Friday, April 30, 2010

Kitchen Compost Bin Pail Homemade

The most important thing I have found about composting as much as I can is that it has to be convenient or I tend to forget about it.

Have a bin in your kitchen to collect daily compostable items. Keep it somewhere in your kitchen that is super convenient and will be a reminder to you and your family to compost as much as you can!! There are all sorts of little "kitchen compost bins" you can buy that are aesthetic and would blend right in with the kitchen....everything from plastic pails to nice stainless steel pails. If you have the extra cash for a nice pail that is great, but if not then you can always use something homemade :)
   















I would love to have one of these kitchen compost pails, but for now I just use an old Folgers Coffee plastic container...free option! Cut a few slits in the lid to allow some airflow. Its not the most aesthetic option, but I usually place the coffee container in the bottom of my sink so visitors dont really even notice it...until they see me filling it with stuff :)
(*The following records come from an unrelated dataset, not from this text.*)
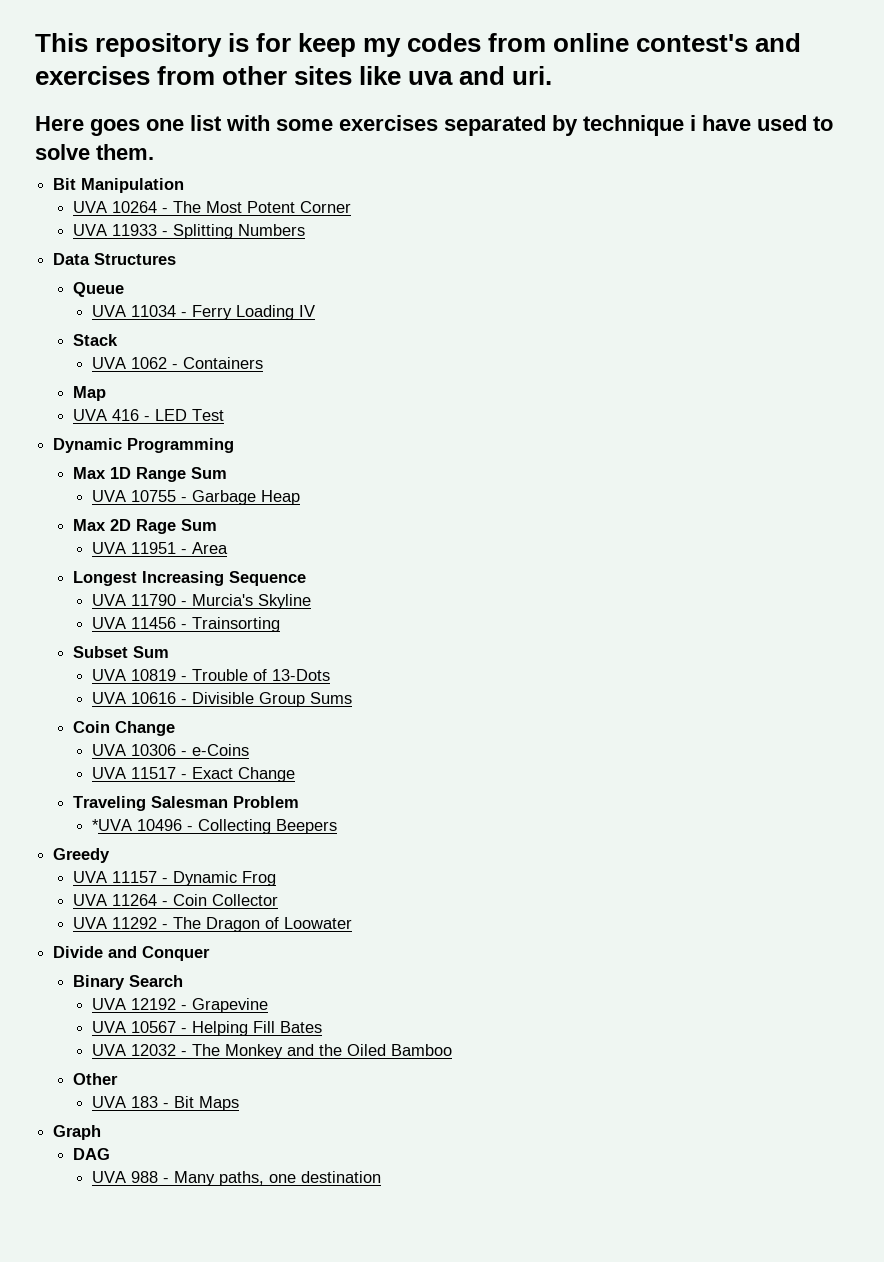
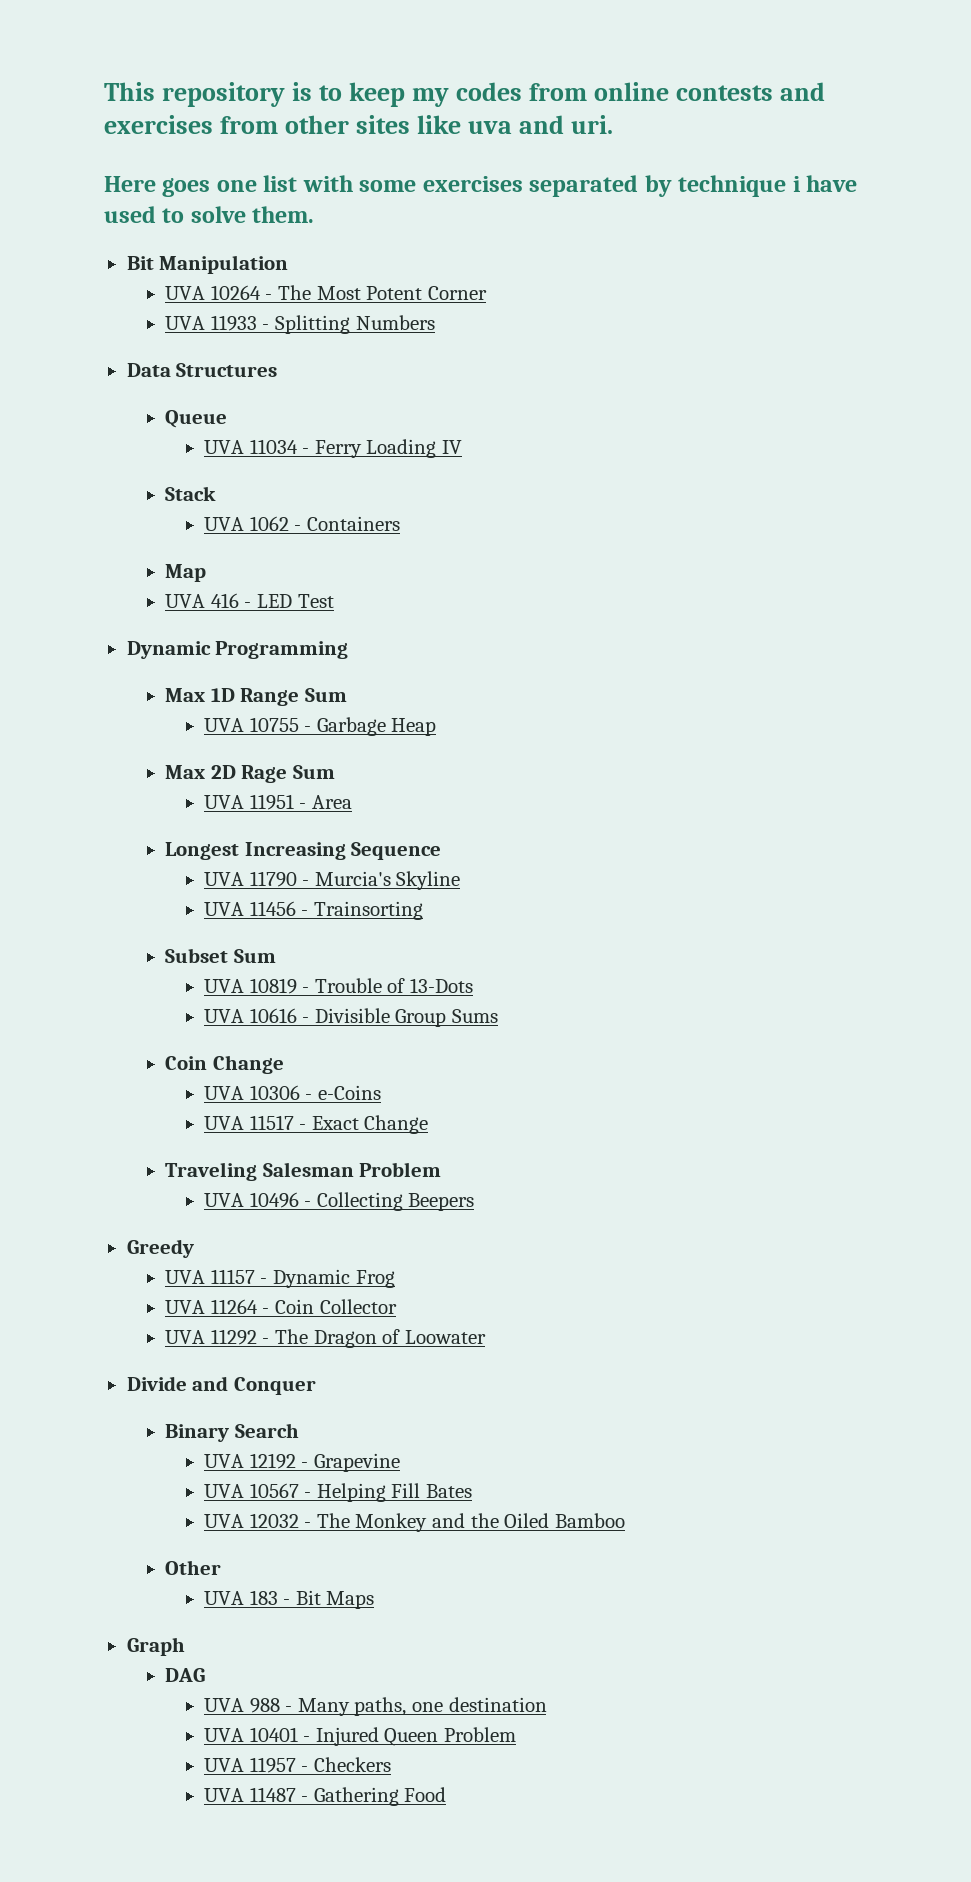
[256,33,292,52] for -> [319,85,343,101] to
[636,34,749,52] contest's -> [676,85,774,101] contests
[92,819,133,831] *UVA -> [204,1193,245,1207] UVA
(382, 1177) none -> [204,1727,516,1746] [204,1757,391,1773] [204,1787,447,1806] // UVA 10401 - Injured Queen Problem // UVA 11957 - Checkers // UVA 11487 - Gathering Food

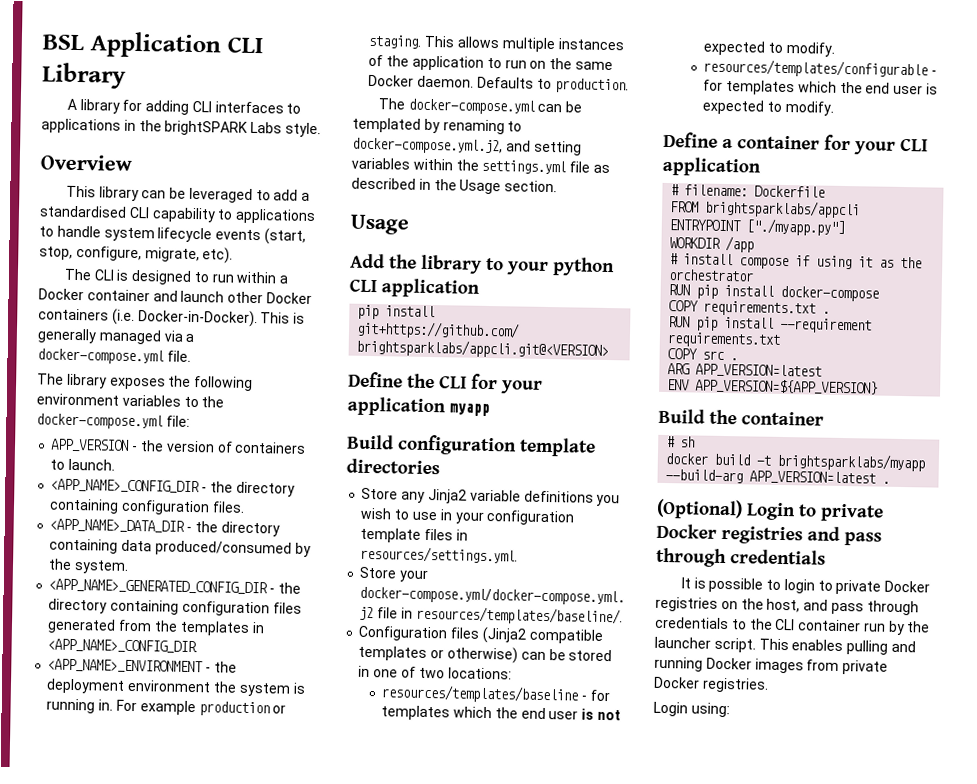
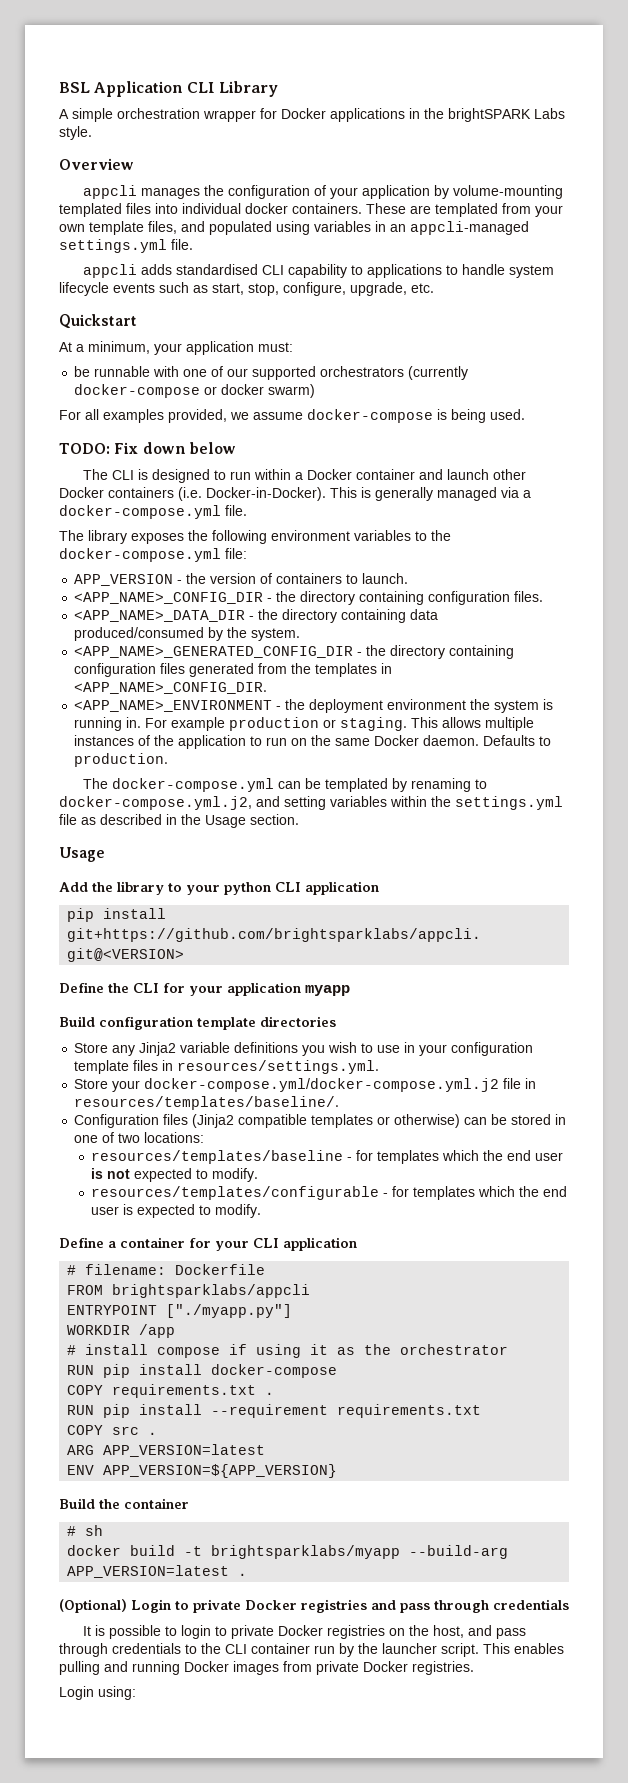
[79,99,302,115] library for adding CLI interfaces to -> [72,108,326,122] simple orchestration wrapper for Docker
[65,185,311,203] This library can be leveraged to add a -> [83,185,564,199] [59,203,563,217] [59,221,529,235] [59,239,193,253] [83,264,173,278] appcli manages the configuration of your application by volume-mounting templated files into individual docker containers. These are templated from your own template files, and populated using variables in an appcli-managed settings.yml file. // appcli adds
[263,228,306,245] [39,245,234,264] (start, stop, configure, migrate, etc). -> [159,282,434,296] [59,314,137,329] [59,341,293,355] [74,366,469,380] [74,384,316,398] [59,409,525,423] [59,442,236,454] such as start, stop, configure, upgrade, etc. // Quickstart // At a minimum, your application must: // be runnable with one of our supported orchestrators (currently docker-compose or docker swarm) // For all examples provided, we assume docker-compose is being used. // TODO: Fix down below

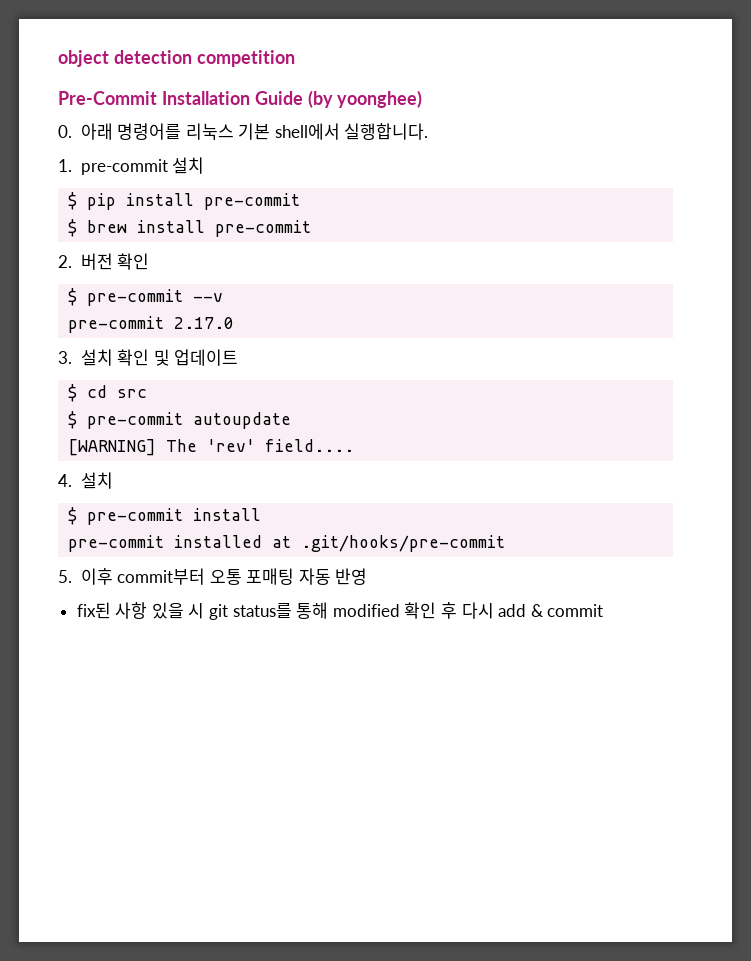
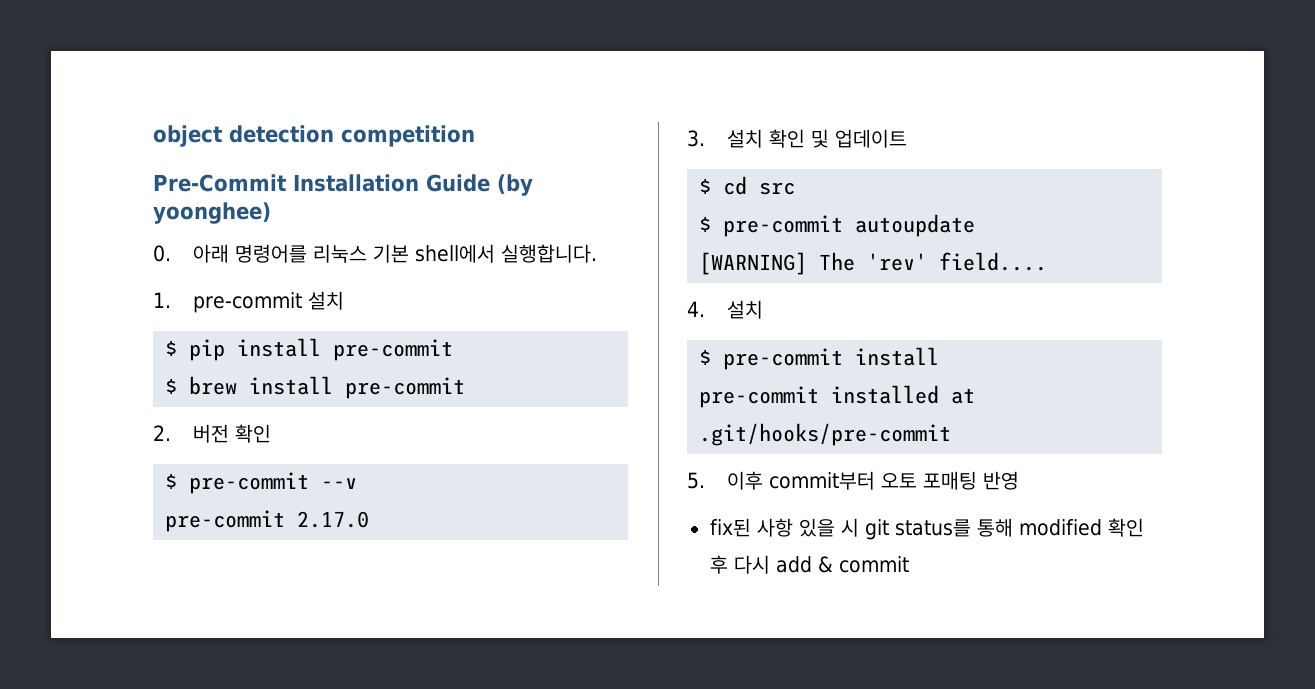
[209,568,331,585] 오통 포매팅 자동 -> [881,471,978,490] 오토 포매팅

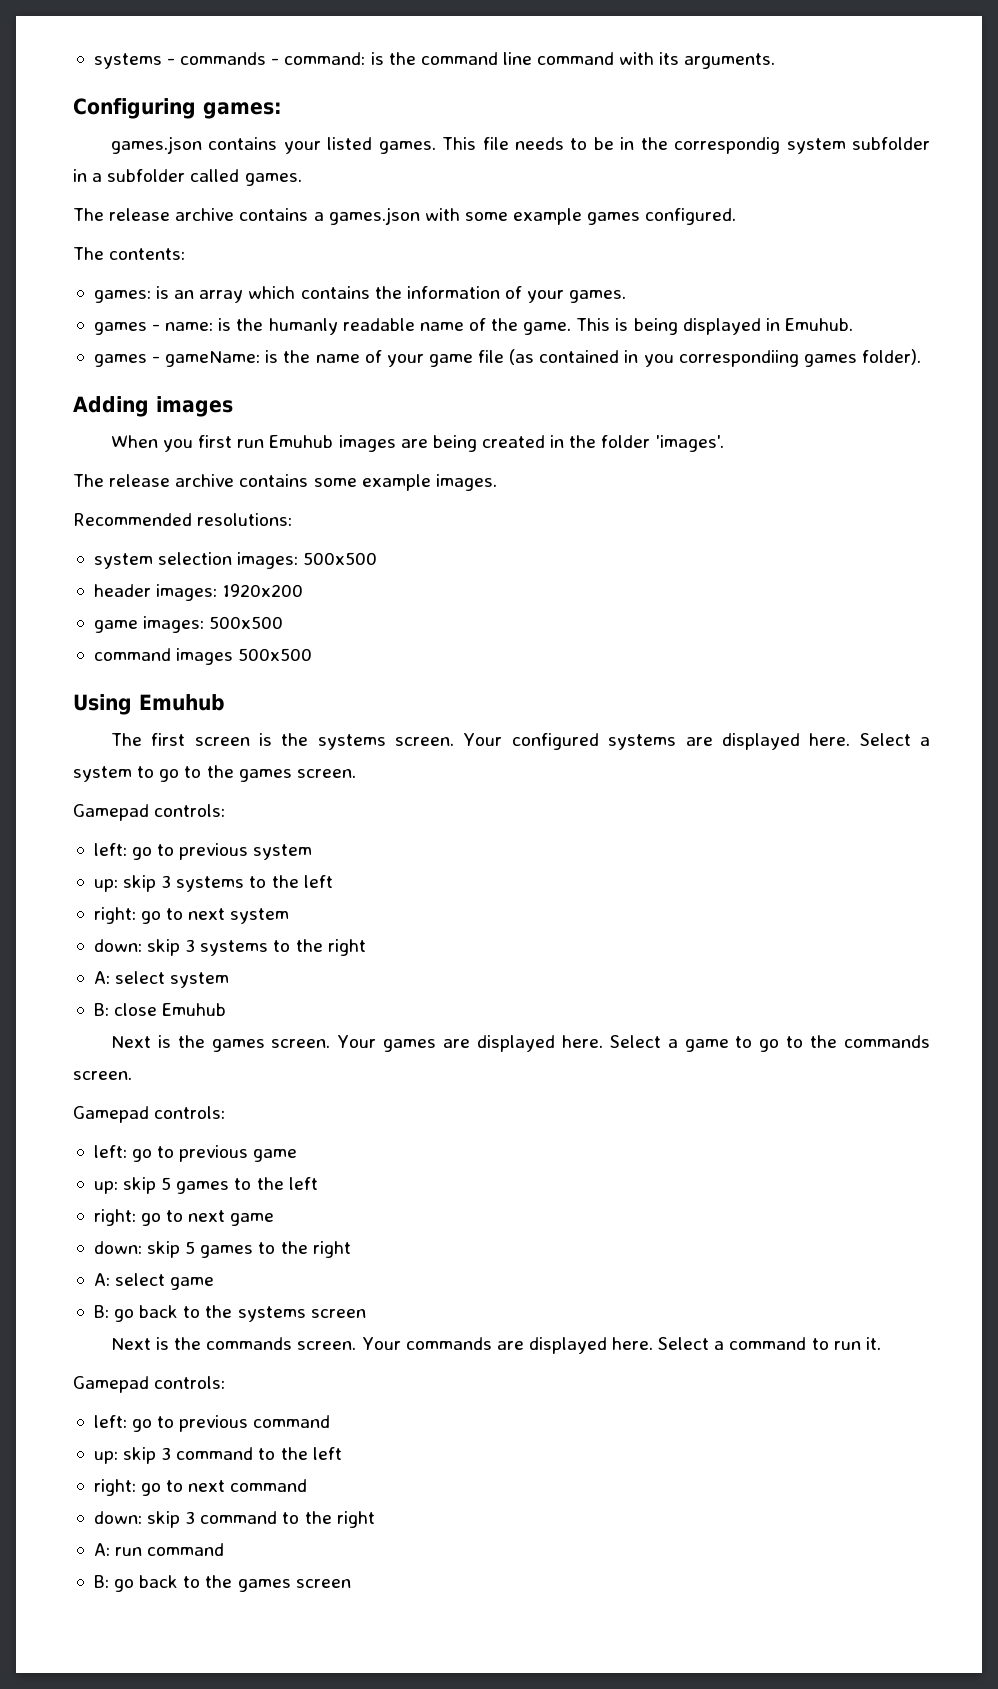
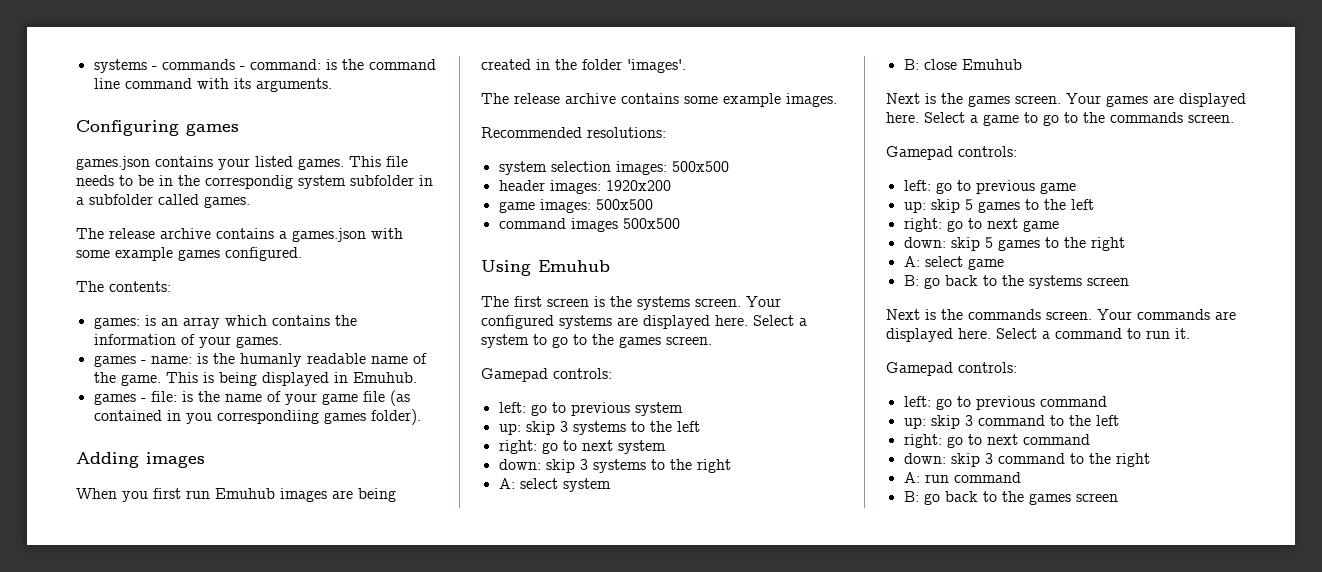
[203,102,282,119] games: -> [186,123,239,136] games
[165,351,261,367] gameName: -> [150,391,177,402] file:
Put whatever compostable kitchen scraps you have throughout the day and then at the end of the day (or every other day...just dont let it start smelling) take it out to the compost pile or compost tumbler and cover it with some "green matter".
Sometimes I carry my kitchen compost bin outside to dump it right into the compost pile and sometimes if I have alot (when my bin is full and I cut up alot of veggies and have scraps) then I put it all in a large compostable brown paper sack and just put the entire bag in the compost. (Tip: next time you go to the grocery store and forget your grocery bags...ask for paper, not plastic!)

This is a good list of "What to Compost"... most lists Ive found are CRAZY long and just about get overwhelming before you even start composting! But this list (in the link of "What to Compost") is a good brief yet explantory list of what you should and shouldnt compost. You can do more research (and if you are planning on composting I do encourage alot of research) just search around on google :)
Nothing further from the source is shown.